Mobile device management is a fully commoditized market. In the strictest definition of MDM, the available functionality is limited to those application programmer interfaces that are made available by the operating system vendor (Google or Apple). There is very little that traditional MDM offerings can do to differentiate themselves from the other 100+ vendors in the market. This causes significant price pressure on the offerings. Value for MDM is rapidly approaching zero. As we have seen over the past year-and-a-half, core MDM component offerings have been continuously lowering their prices in an attempt to maintain market share. There is a transition by the major MDM players to expand well beyond the traditional "wipe," "lock," and "locate" concepts available to them into more advanced technologies such as content and collaboration systems, security components at the network and application layer, as well as partnerships and integrations with secondary market offerings. These features have value. MDM at its core does not.

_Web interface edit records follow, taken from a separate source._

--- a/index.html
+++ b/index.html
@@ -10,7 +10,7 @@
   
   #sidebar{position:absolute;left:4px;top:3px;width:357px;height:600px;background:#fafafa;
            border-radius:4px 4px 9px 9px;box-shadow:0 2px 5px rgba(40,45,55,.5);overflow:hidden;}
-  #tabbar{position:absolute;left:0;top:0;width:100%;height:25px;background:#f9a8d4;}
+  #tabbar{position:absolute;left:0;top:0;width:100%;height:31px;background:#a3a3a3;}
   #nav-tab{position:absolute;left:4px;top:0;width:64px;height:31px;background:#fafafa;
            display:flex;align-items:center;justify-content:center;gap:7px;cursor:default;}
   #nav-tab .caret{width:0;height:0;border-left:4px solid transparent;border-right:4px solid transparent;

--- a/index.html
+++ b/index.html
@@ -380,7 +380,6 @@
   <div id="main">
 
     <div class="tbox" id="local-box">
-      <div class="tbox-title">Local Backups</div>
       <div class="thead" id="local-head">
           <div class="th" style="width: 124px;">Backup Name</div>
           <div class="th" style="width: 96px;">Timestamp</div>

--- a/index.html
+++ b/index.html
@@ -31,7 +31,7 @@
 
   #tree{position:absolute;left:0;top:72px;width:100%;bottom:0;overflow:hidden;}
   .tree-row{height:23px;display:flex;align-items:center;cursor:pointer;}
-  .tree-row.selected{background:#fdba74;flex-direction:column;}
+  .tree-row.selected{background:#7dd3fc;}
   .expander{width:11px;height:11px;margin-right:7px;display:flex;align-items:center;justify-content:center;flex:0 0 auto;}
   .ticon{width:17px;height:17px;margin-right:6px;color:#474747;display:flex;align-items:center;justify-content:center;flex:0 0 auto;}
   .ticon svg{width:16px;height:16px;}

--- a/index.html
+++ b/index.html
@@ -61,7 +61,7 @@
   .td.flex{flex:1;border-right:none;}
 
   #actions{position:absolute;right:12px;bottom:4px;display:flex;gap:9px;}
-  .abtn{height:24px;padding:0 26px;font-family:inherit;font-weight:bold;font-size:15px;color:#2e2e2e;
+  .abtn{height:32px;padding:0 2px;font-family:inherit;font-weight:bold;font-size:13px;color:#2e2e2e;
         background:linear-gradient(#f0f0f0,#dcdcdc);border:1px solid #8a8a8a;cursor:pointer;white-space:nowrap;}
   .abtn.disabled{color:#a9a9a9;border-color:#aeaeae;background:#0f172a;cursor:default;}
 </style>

I think it's about time someone came out and said it. Just like Dobby from the Harry Potter books, MDM should be free. I've been telling all of the vendors that I work with that if they don't put out their MDM offering in a freemium model very shortly, the other vendors will beat them to the punch. Traditional MDM offerings are a land grab for enterprise market share and should be used as an upsell or wedge into more advanced and differentiable offerings. I predict that in the next 6 to 9 months we will see most, if not all, of the leading MDM vendors giving away their core functionality.

Due to the immense downward price pressure, enterprise buyers have all the negotiating power. Request that your vendor give you the fundamental MDM component offerings for free and spend your time negotiating the cost of the add-on features like security and content collaboration suites. They may not have the technical or business capability to live up to this request today, but they will soon. If they don't… you can always go somewhere else.